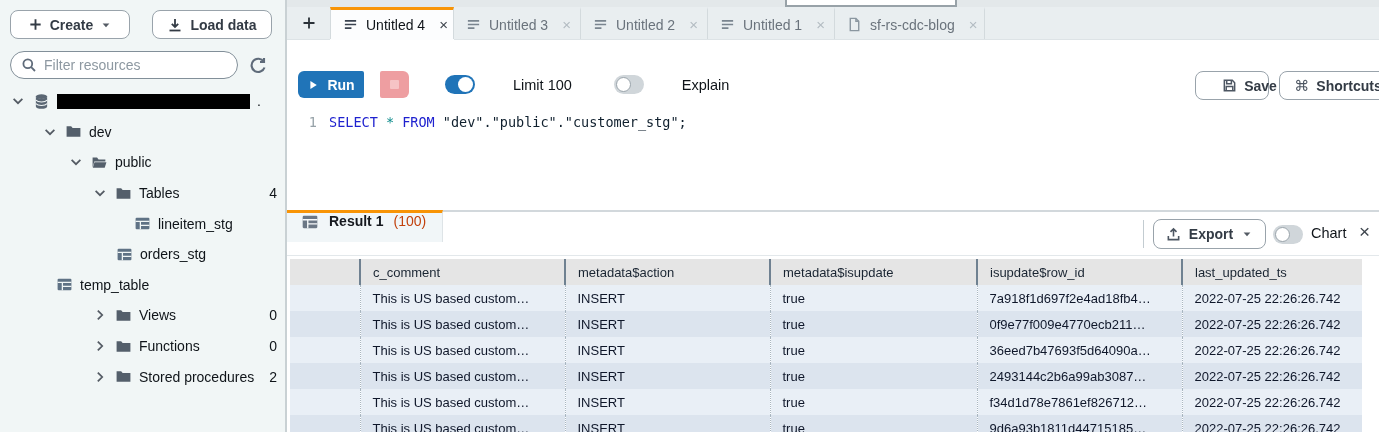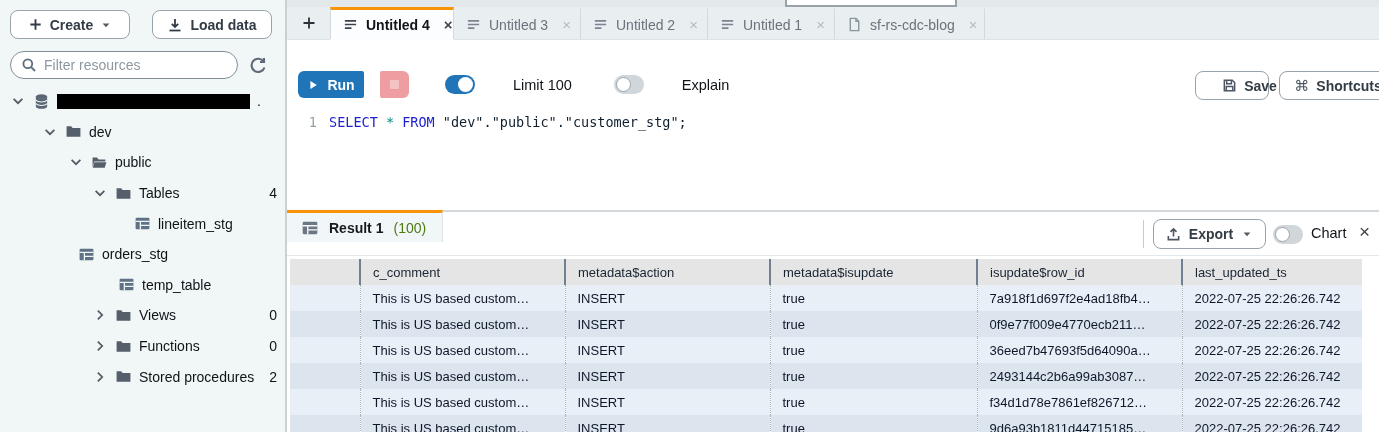--- a/index.html
+++ b/index.html
@@ -73,7 +73,7 @@
   .tab:nth-child(2){ border-left:1px solid #d3dadd; }
   .tab .tab-close { margin-left:6px; font-size:15px; color:#b3bcc2; line-height:1; cursor:pointer; }
   .tab.active {
-    background:#fcfdfe; border-top:3px solid #f89406; color:#0f1419; font-weight:700;
+    background:#fcfdfe; border-top:3px solid #f89406; color:#0f1419; font-weight:400;
     box-shadow:0 1px 0 #fcfdfe;
   }
   .tab.active .tab-close { color:#3f464e; }

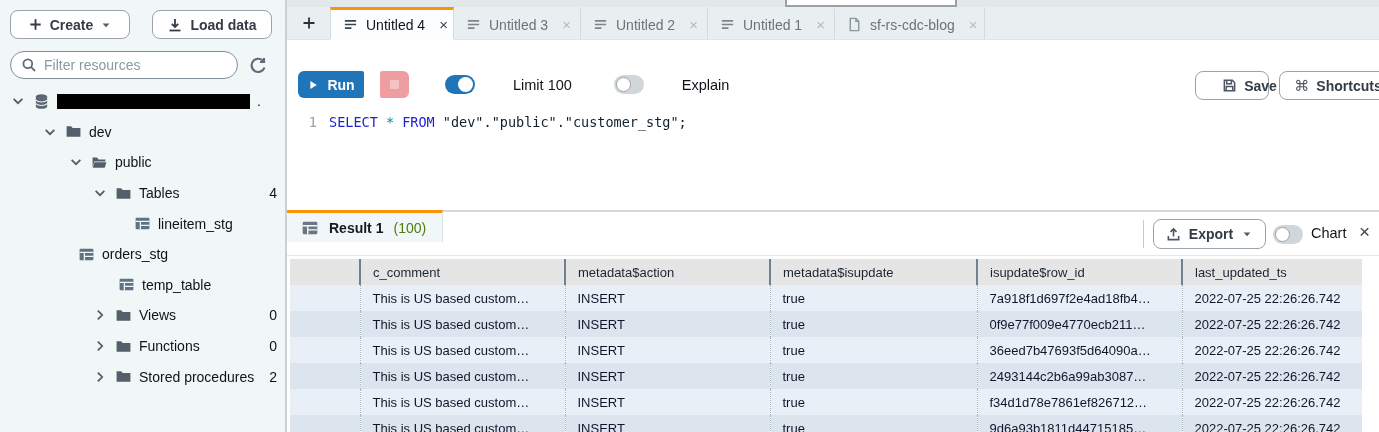--- a/index.html
+++ b/index.html
@@ -116,7 +116,7 @@
   .result-tab {
     position:absolute; left:0; top:-2px; width:156px; height:32px;
     background:#f1f6f8; border-top:3px solid #f89406; border-right:1px solid #dee4e7;
-    display:flex; align-items:center; gap:10px; padding:0 0 0 14px; cursor:pointer;
+    display:flex; align-items:flex-start; gap:10px; padding:0 0 0 14px; cursor:pointer;
   }
   .result-tab .rt-label { font-size:14px; font-weight:700; color:#16191f; }
   .result-tab .rt-count { font-size:14px; color:#4d7c0f; }

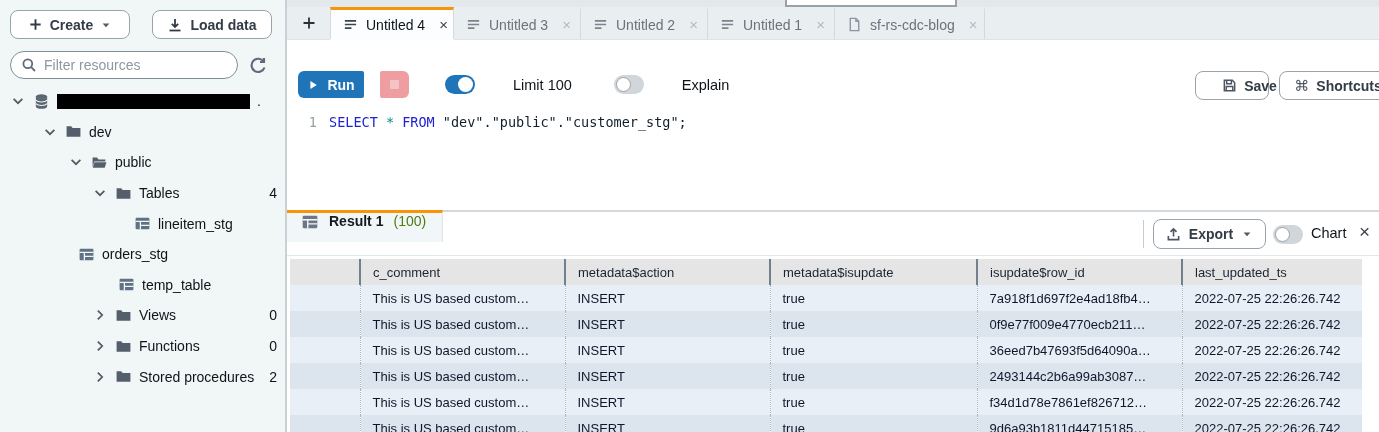--- a/index.html
+++ b/index.html
@@ -119,7 +119,7 @@
     display:flex; align-items:flex-start; gap:10px; padding:0 0 0 14px; cursor:pointer;
   }
   .result-tab .rt-label { font-size:14px; font-weight:700; color:#16191f; }
-  .result-tab .rt-count { font-size:14px; color:#4d7c0f; }
+  .result-tab .rt-count { font-size:14px; color:#c2410c; }
   .rh-sep { position:absolute; left:856px; top:8px; width:1px; height:28px; background:#c3ccd1; }
   .export-btn { position:absolute; left:866px; top:7px; width:113px; height:30px; gap:8px; }
   .chart-toggle { position:absolute; left:986px; top:13px; }

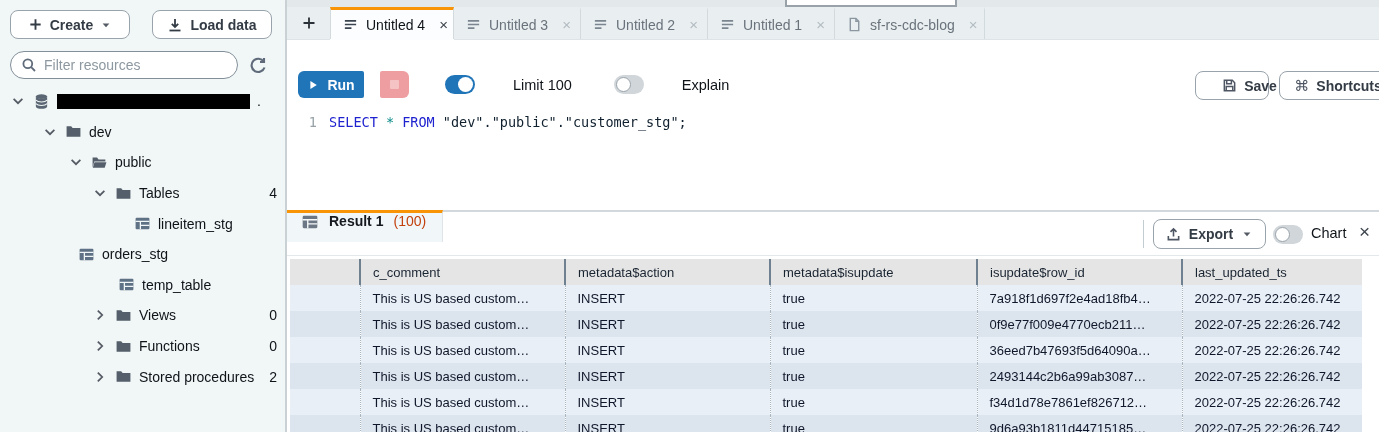--- a/index.html
+++ b/index.html
@@ -261,7 +261,7 @@
         </span>
         <span class="label">lineitem_stg</span>
       </div>
-      <div class="tree-row" style="padding-left:78px">
+      <div class="tree-row" style="padding-left:116px">
         <span class="ic">
           <svg width="17" height="17" viewBox="0 0 16 16">
               <rect x="1.5" y="2.5" width="13" height="11" rx="1" fill="#5f7285"></rect>

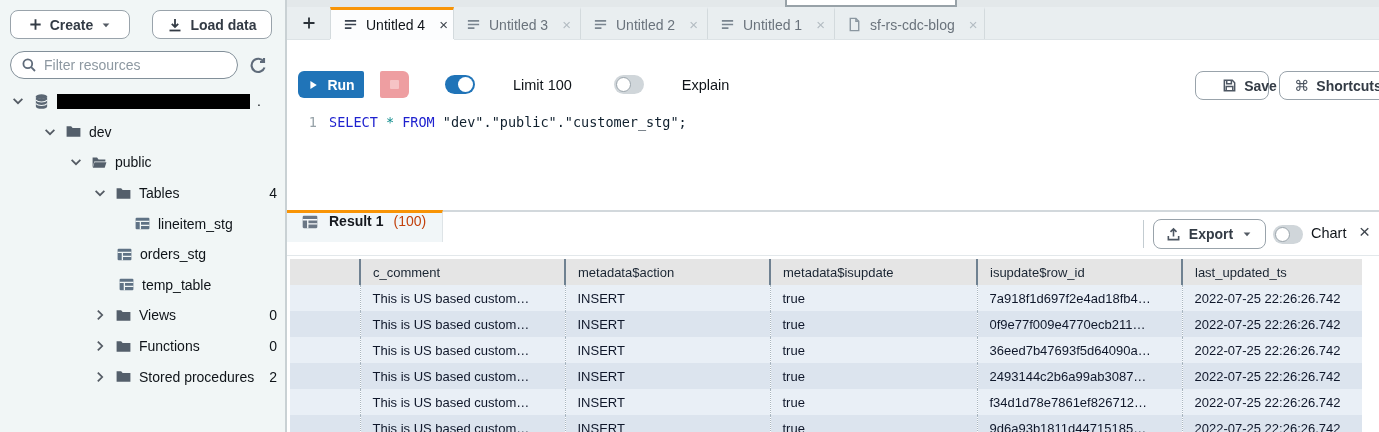--- a/index.html
+++ b/index.html
@@ -270,7 +270,7 @@
         </span>
         <span class="label">orders_stg</span>
       </div>
-      <div class="tree-row" style="padding-left:118px">
+      <div class="tree-row" style="padding-left:56px">
         <span class="ic">
           <svg width="17" height="17" viewBox="0 0 16 16">
               <rect x="1.5" y="2.5" width="13" height="11" rx="1" fill="#5f7285"></rect>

WHAT YOU HAVE TO DO:
No pictures should appear in the copy, which holds exactly the lines from the first line of the data through the line with "#f89406; color:#0f1419; font-weight:700;" and nothing else.

YOUR SOLUTION:
--- a/index.html
+++ b/index.html
@@ -73,7 +73,7 @@
   .tab:nth-child(2){ border-left:1px solid #d3dadd; }
   .tab .tab-close { margin-left:6px; font-size:15px; color:#b3bcc2; line-height:1; cursor:pointer; }
   .tab.active {
-    background:#fcfdfe; border-top:3px solid #f89406; color:#0f1419; font-weight:700;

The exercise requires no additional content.